Wspinali się na latarnie, wchodzili na parapety i udawali omdlenia. Wszystko, by tylko obejrzeć mecz. Zobacz, co zarejestrowały kamery monitoringu straży miejskiej we Wrocławiu podczas Euro.
Miejskie kamery śledziły niemal każdy ruch kibiców. Dni meczowe dla straży miejskiej były wyjątkowo pracowite. Monitoring zarejestrował co działo się - a działo się sporo- w strefie kibica.
Miejska wspinaczka
Najchętniej uprawianą przez kibiców dyscypliną była miejska wspinaczka. Głównie mężczyźni, choć zdarzały się też kobiety, wdrapywali się na latarnie, nawet te kilkumetrowe.
- Kamery zarejestrowały poprzebieranych kibiców, wchodzących na latarnie i okna budynków - wspomina Sławomir Chełchowski, rzecznik prasowy straży miejskiej we Wrocławiu. - Wszystko, żeby tylko zobaczyć mecz - dodaje.
Ludzie w oknnach i na parapetach
W trakcie spotkań reprezentacji Polski, okna kamienic wokół rynku zamieniały się w trybuny. Na parapety najniższych pięter - głównie witryn sklepowych- wdrapywali się kibice.
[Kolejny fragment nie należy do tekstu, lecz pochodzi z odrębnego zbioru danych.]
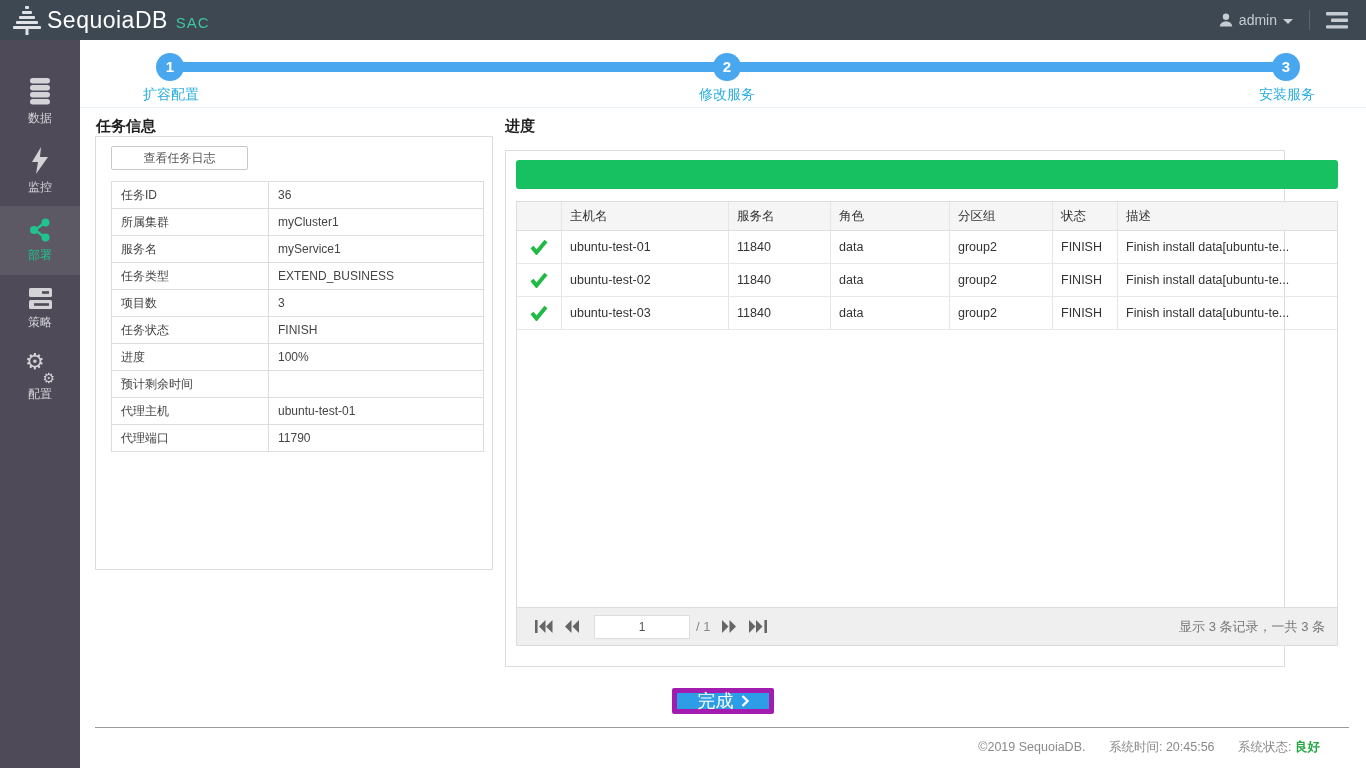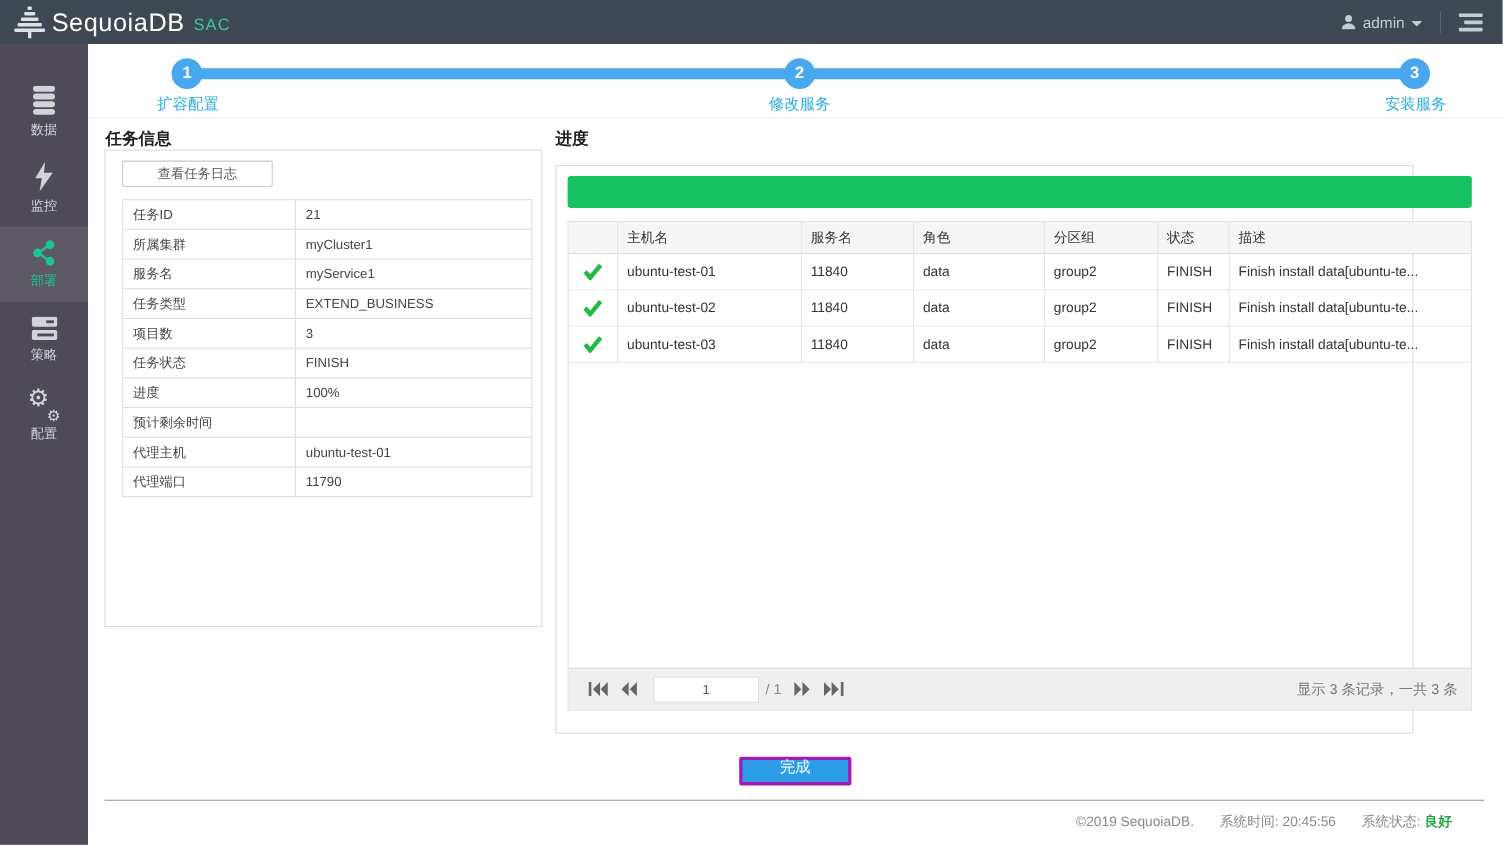"21" td { text: 21 -> 36 }
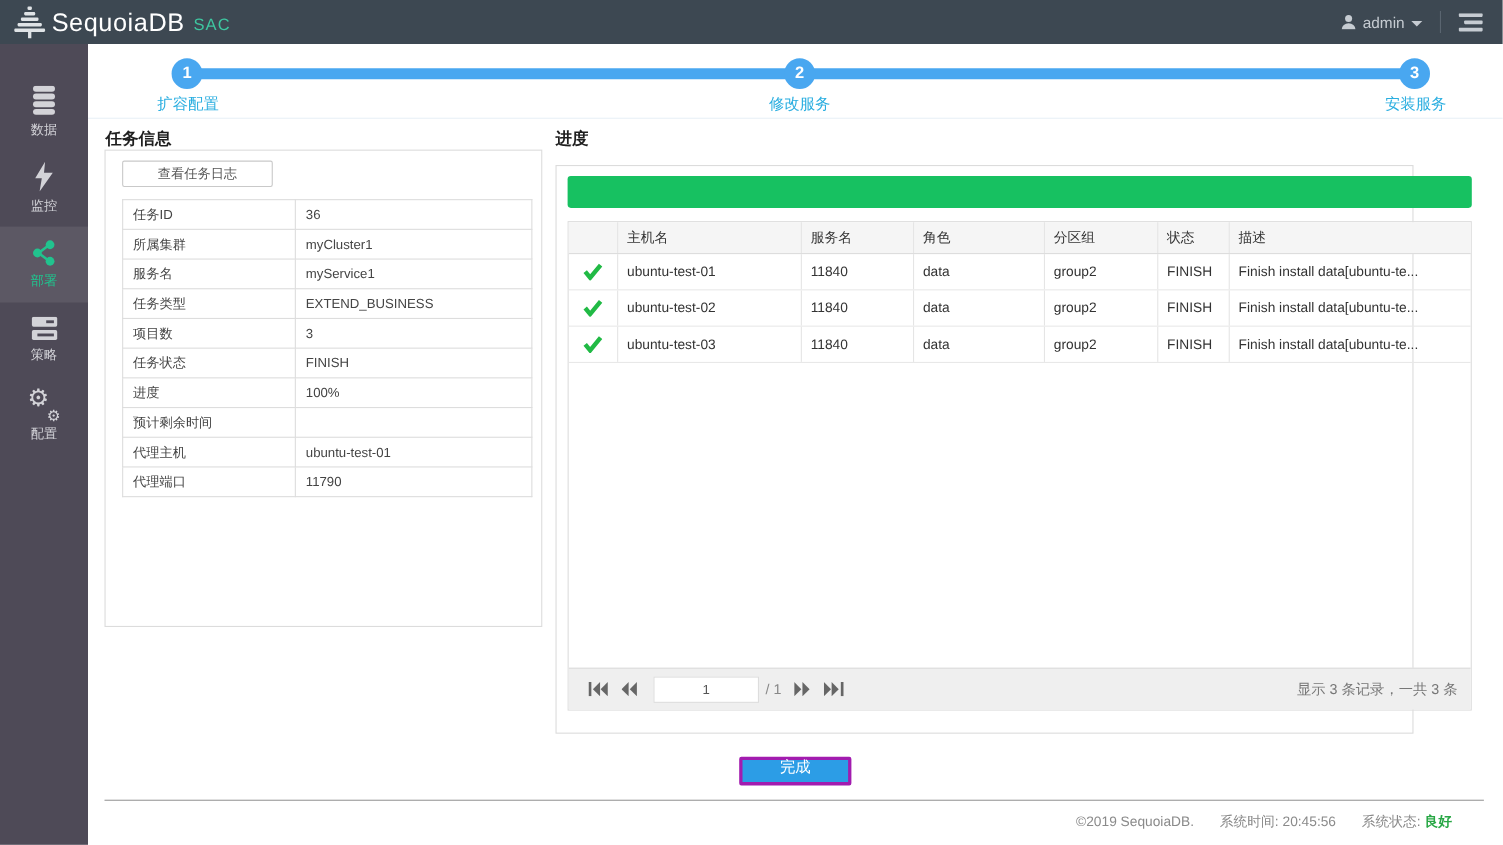"完成" .finish-btn { border: 3px solid #a21caf -> 5px solid #a21caf; flex-direction: column -> none; font-size: 14px -> 18px }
Polacy, Czesi i inni zagraniczni turyści chcieli w ten sposób mieć jak najlepszy widok na telebimy w strefie.
Sposób na doping
Choć funkcjonariusze śledzący obraz z kamer monitoringu nie mogli usłyszeć co się dzieje po drugiej stronie ekranu, nietrudno było im odgadnąć emocje kibiców. Niektórzy w chwili euforii tak dali się ponieść emocjom, że manifestowali swoją radość wspinając się na maszty. Inni z kolei w ramach zabawy dzielili się radością wygranej z dziennikarzami. Podczas nagrań jednej z telewizji, kibice utrudniali pracę. Zdejmowali i zakładali na ramiona reporterki flagę Polski.